Required action: An exact transcription of every entry is required, with the images left out.

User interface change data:

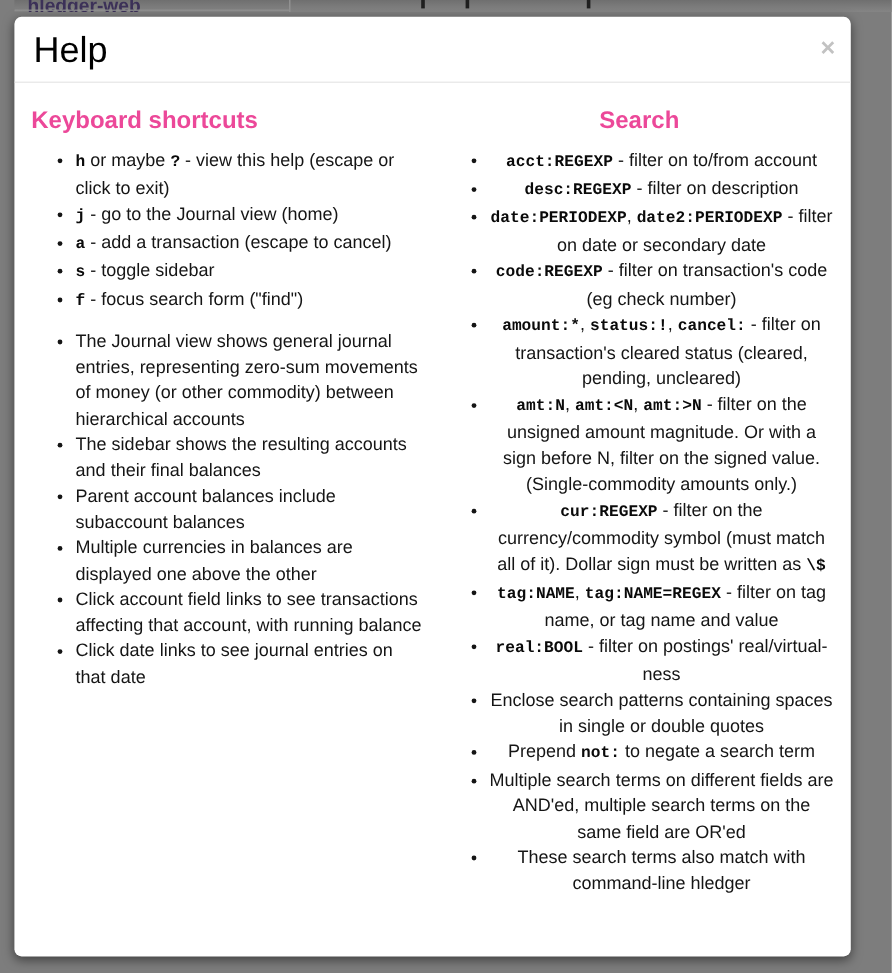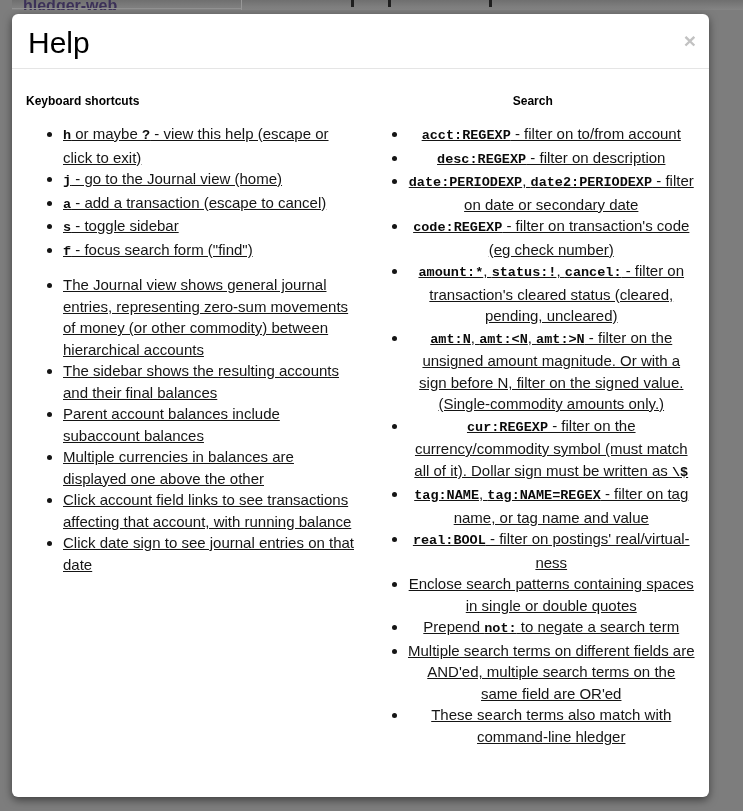"Keyboard shortcuts" .help-section h4 { color: #000000 -> #ec4899; font-size: 12px -> 20px }
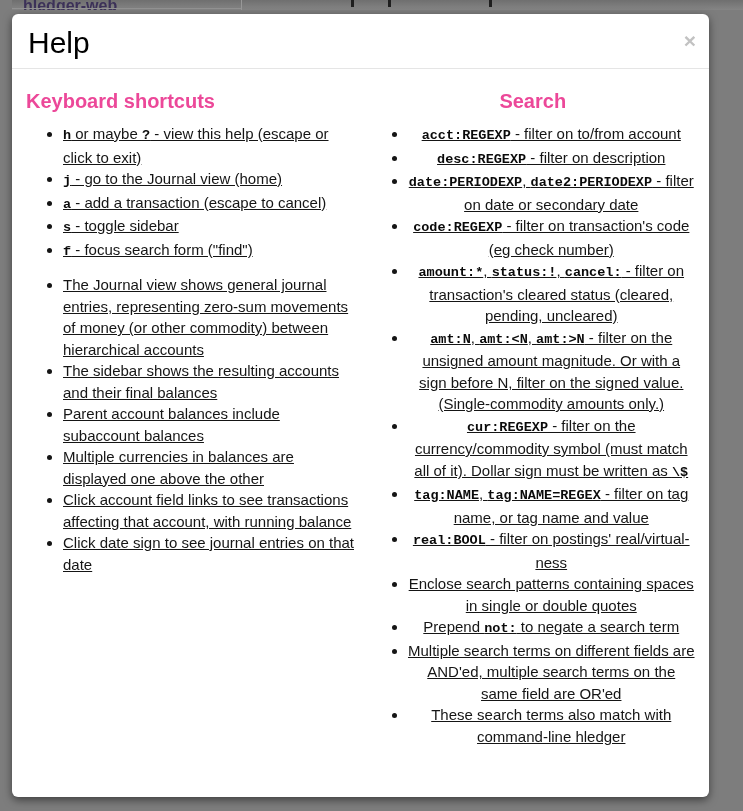"h or maybe ? -" .help-section li { text-decoration: underline -> none }
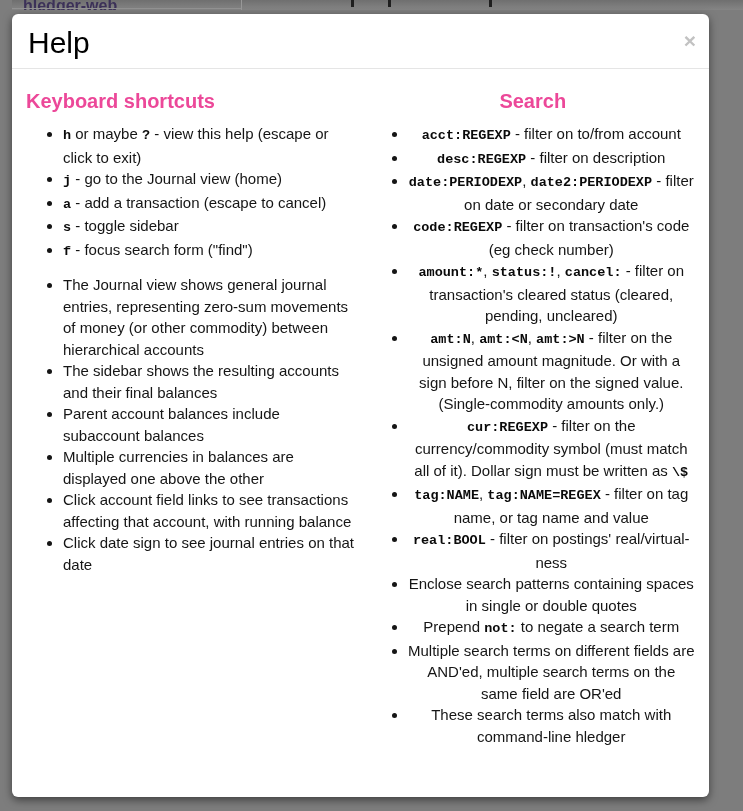"Click date sign to see" li { text: sign -> links }
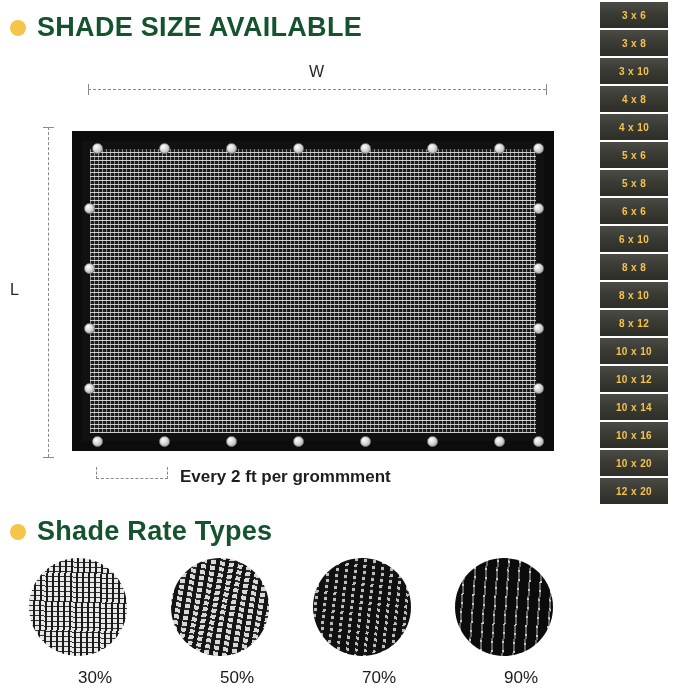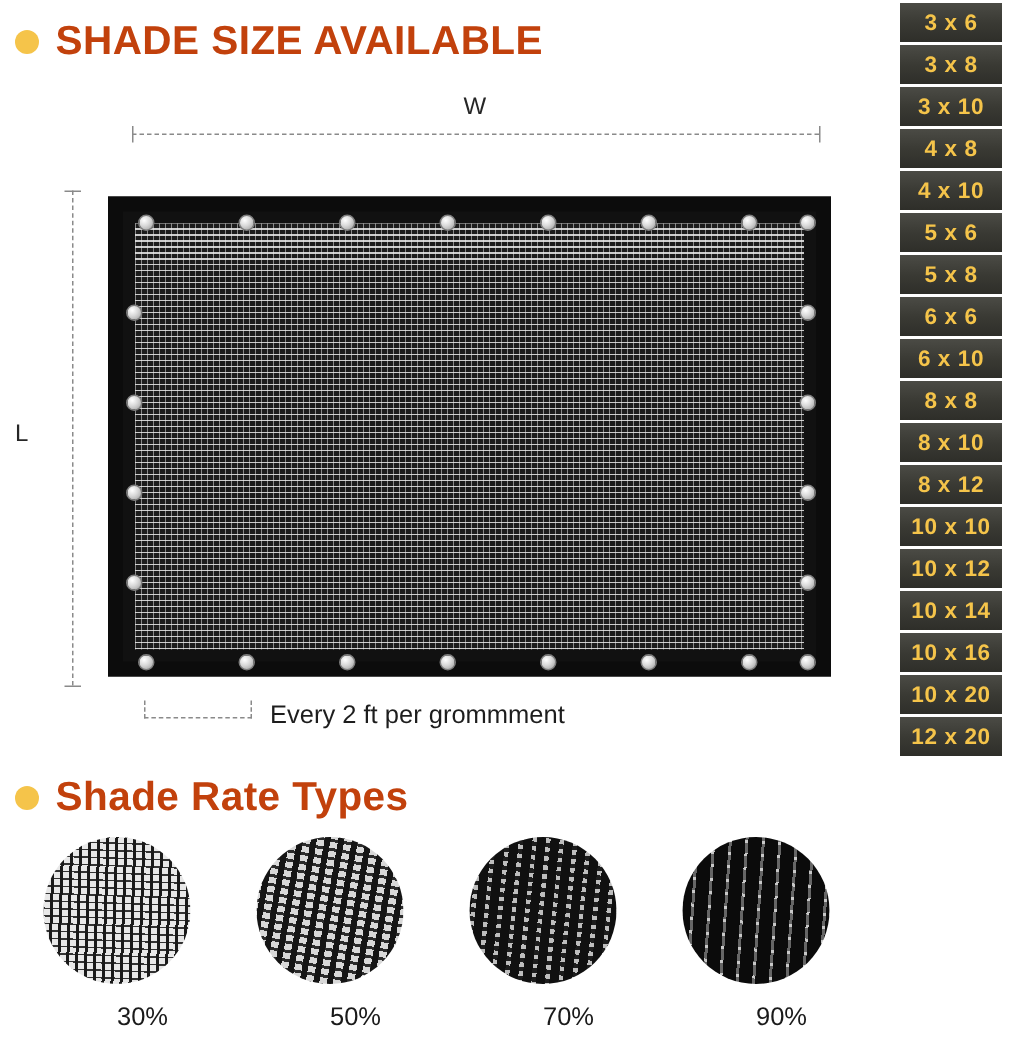"SHADE SIZE AVAILABLE" .heading .htext { color: #c2410c -> #14532d }
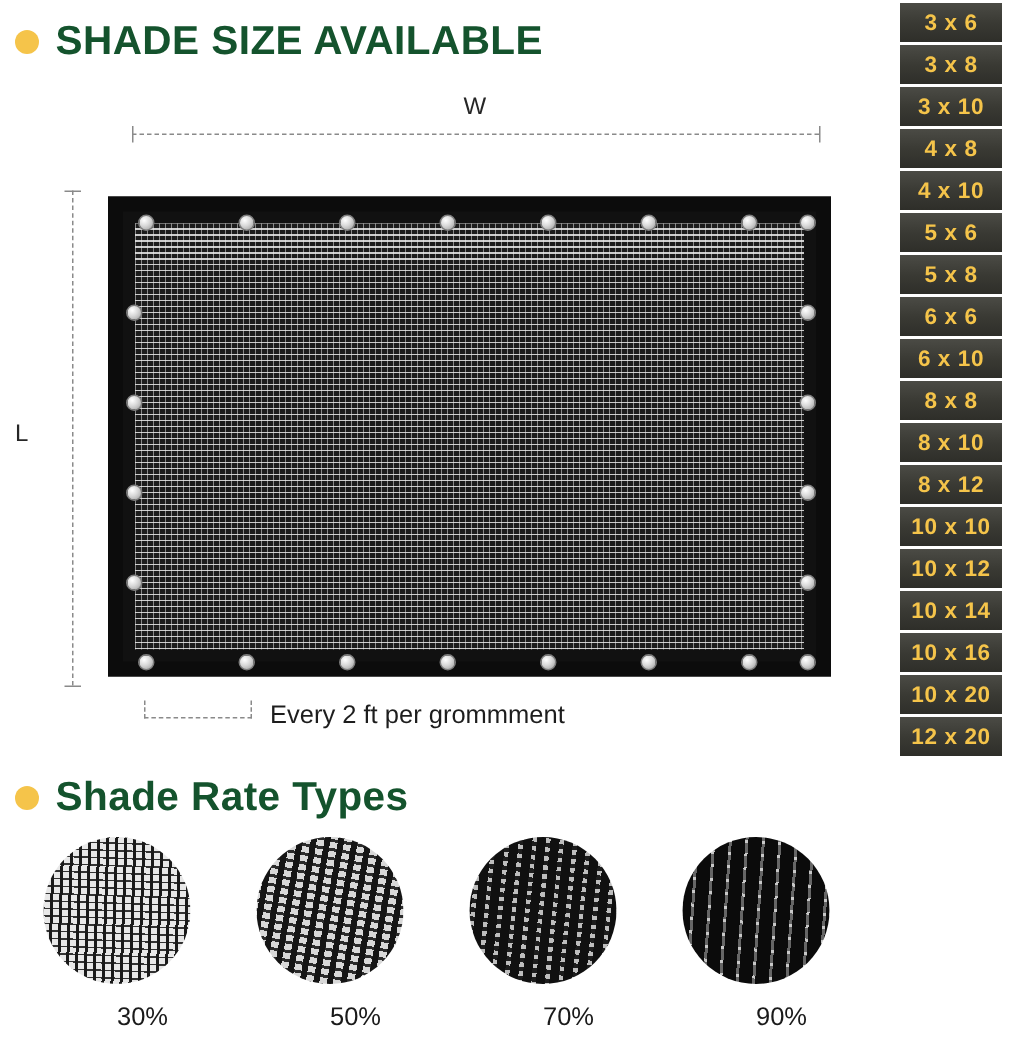"3 x 6" .size-chip { font-size: 15px -> 10px }
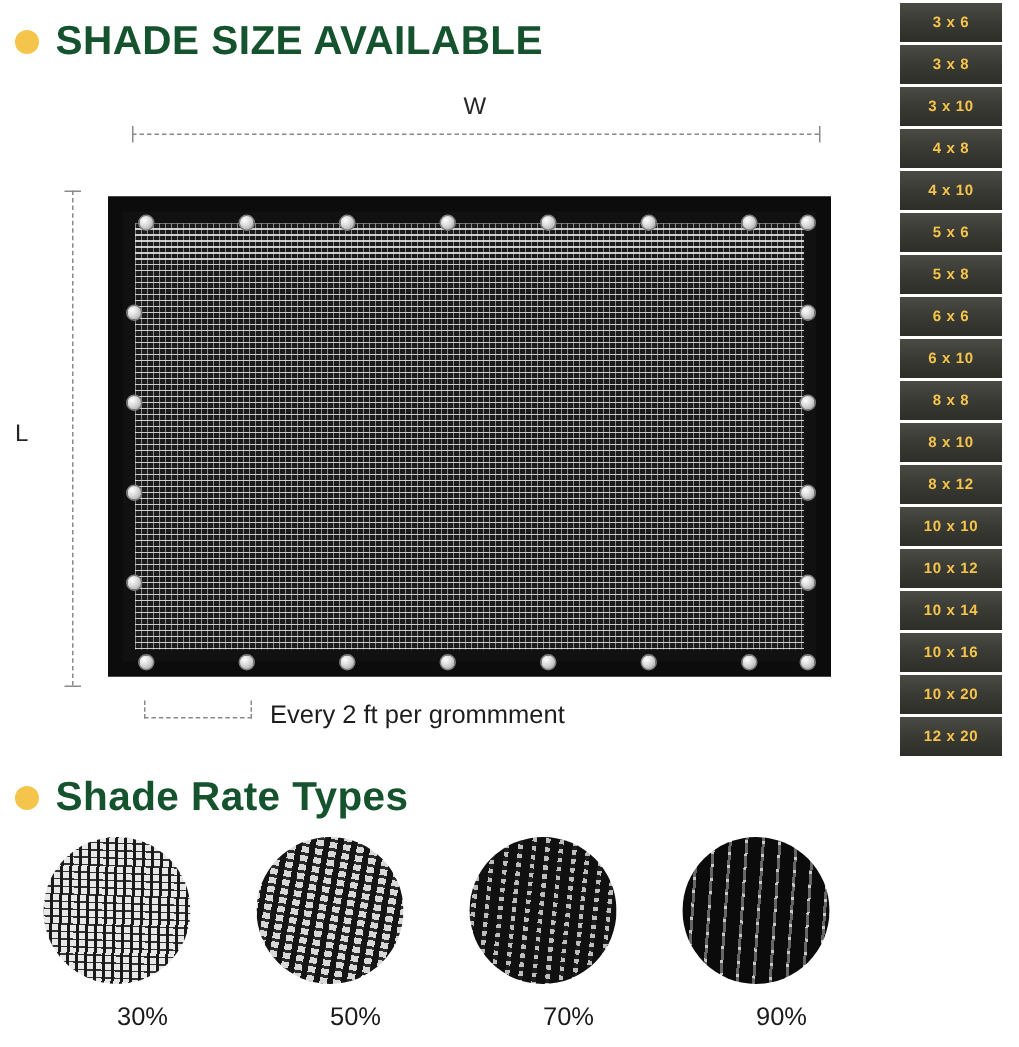"Every 2 ft per grommment" .note-text { font-weight: none -> bold }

Result:
"Keyboard shortcuts" .help-section h4 { color: #000000 -> #ec4899; font-size: 12px -> 20px }
"h or maybe ? -" .help-section li { text-decoration: underline -> none }
"Click date sign to see" li { text: sign -> links }
"SHADE SIZE AVAILABLE" .heading .htext { color: #c2410c -> #14532d }
"3 x 6" .size-chip { font-size: 15px -> 10px }
"Every 2 ft per grommment" .note-text { font-weight: none -> bold }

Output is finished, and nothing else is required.